● Stored dataset items:
Segment Open

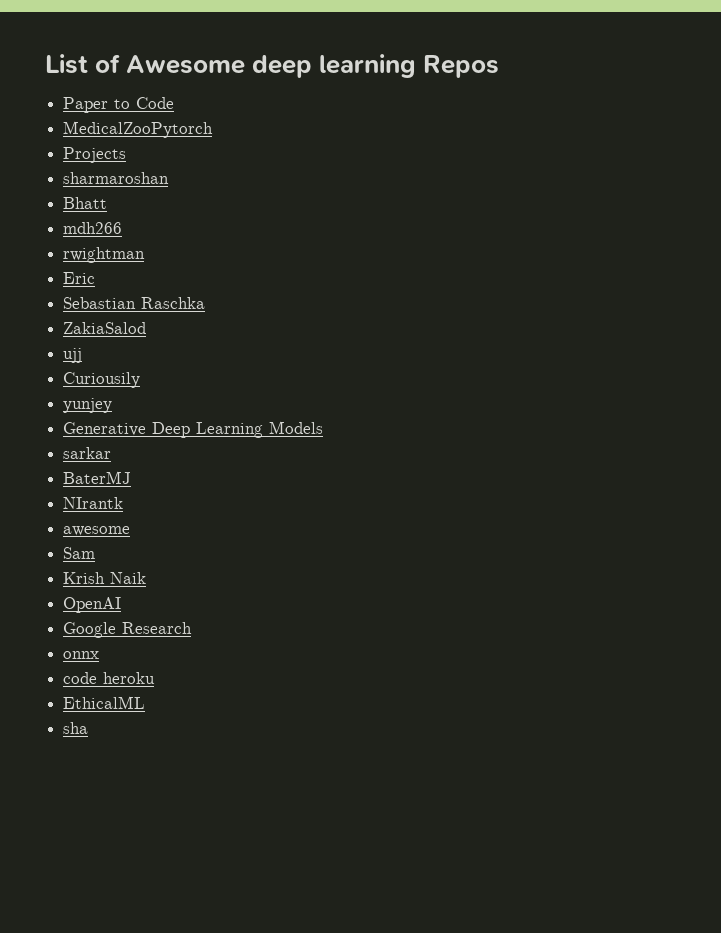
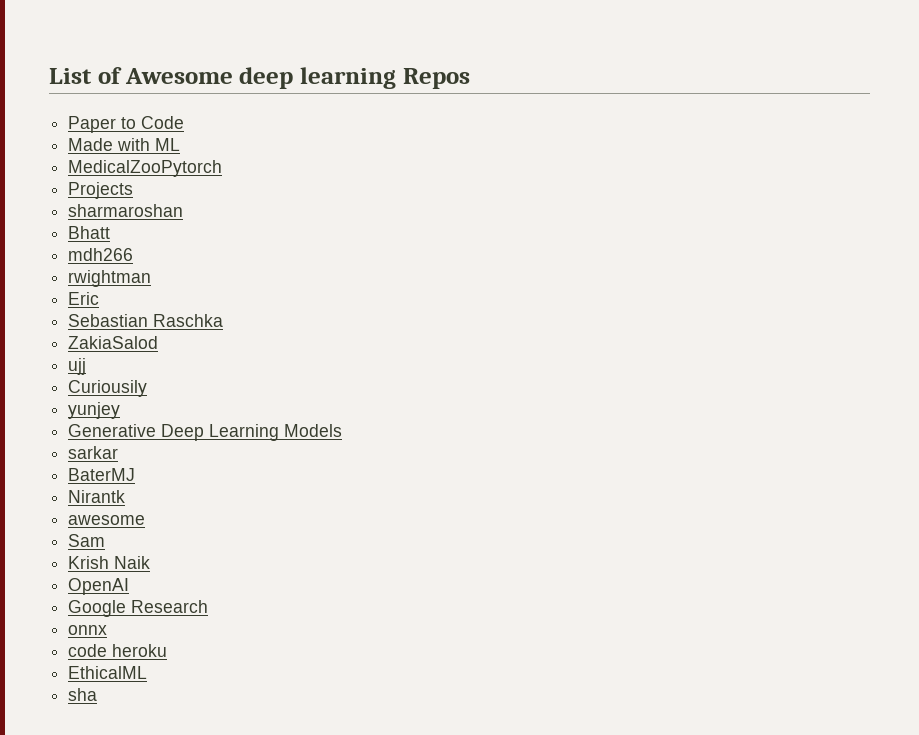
(175, 103) none -> [68,138,181,151] // Made with ML
[63,497,124,509] NIrantk -> [68,490,126,503] Nirantk

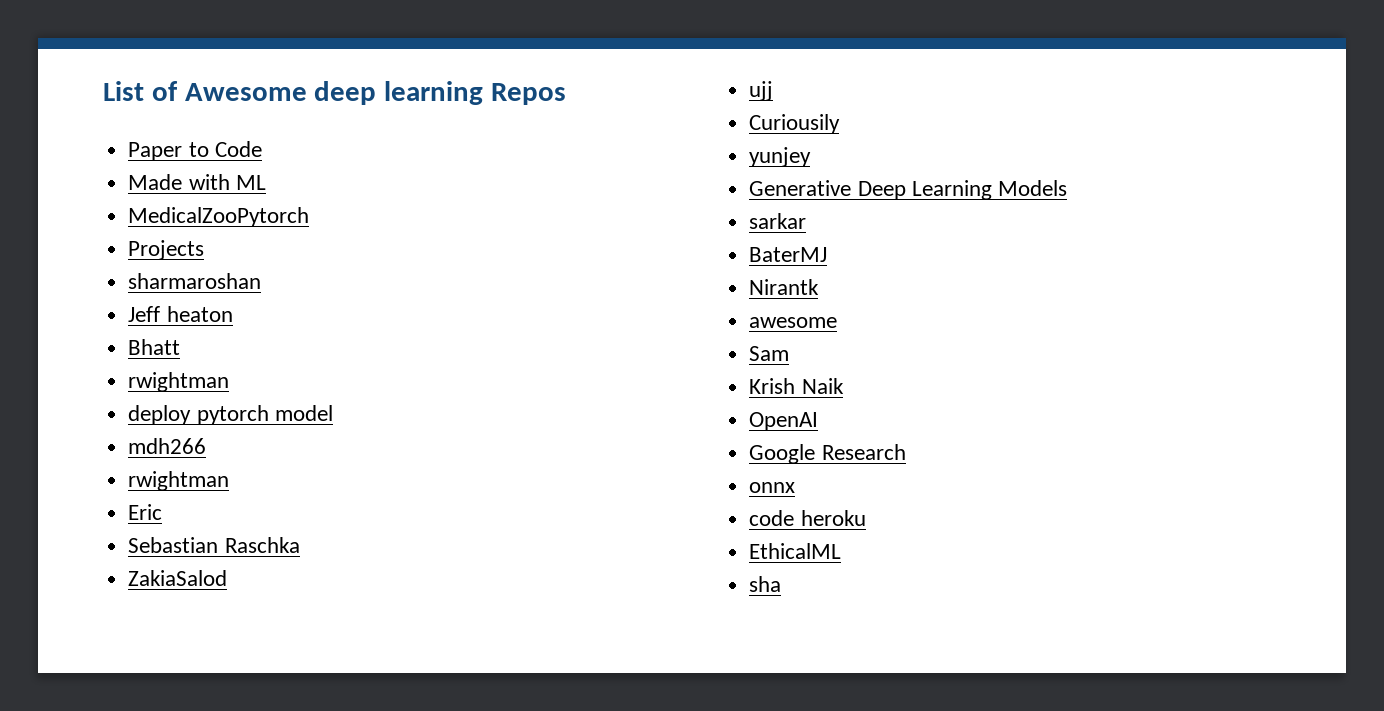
(184, 210) none -> [128,306,233,322] // Jeff heaton
(111, 232) none -> [128,372,230,392] [128,405,333,425] // rwightman // deploy pytorch model

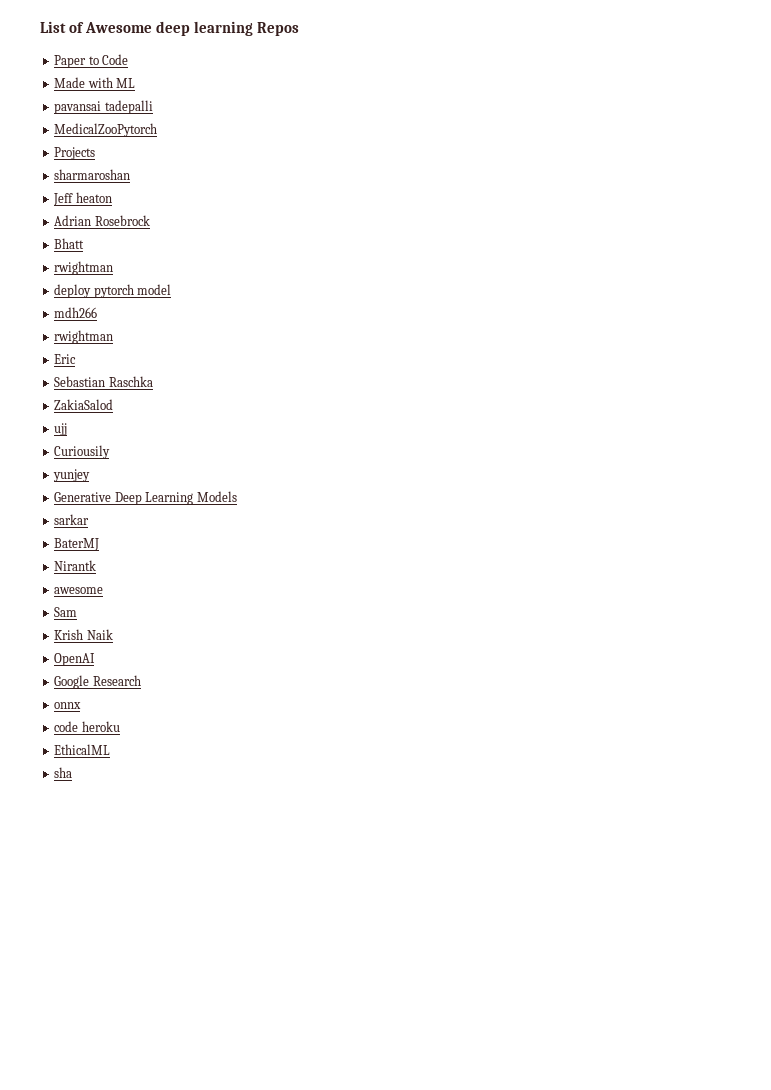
(266, 182) none -> [54,100,153,114] // pavansai tadepalli
(233, 314) none -> [54,215,150,226] // Adrian Rosebrock

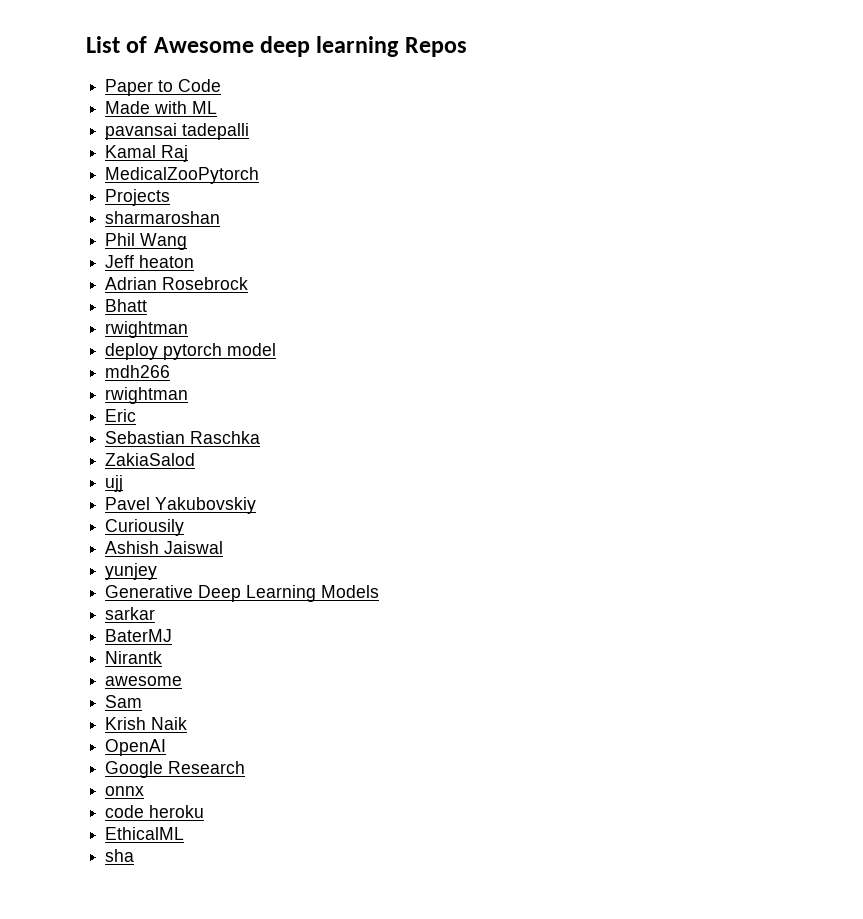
(153, 107) none -> [105,145,189,162] // Kamal Raj
(131, 174) none -> [105,233,188,250] // Phil Wang
(68, 429) none -> [105,497,257,514] // Pavel Yakubovskiy
(111, 452) none -> [105,541,224,554] // Ashish Jaiswal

Segment Closed

● Brief: Read through the entries, then copy every line where the string "none" is found.

● Answer:
(175, 103) none -> [68,138,181,151] // Made with ML
(184, 210) none -> [128,306,233,322] // Jeff heaton
(111, 232) none -> [128,372,230,392] [128,405,333,425] // rwightman // deploy pytorch model
(266, 182) none -> [54,100,153,114] // pavansai tadepalli
(233, 314) none -> [54,215,150,226] // Adrian Rosebrock
(153, 107) none -> [105,145,189,162] // Kamal Raj
(131, 174) none -> [105,233,188,250] // Phil Wang
(68, 429) none -> [105,497,257,514] // Pavel Yakubovskiy
(111, 452) none -> [105,541,224,554] // Ashish Jaiswal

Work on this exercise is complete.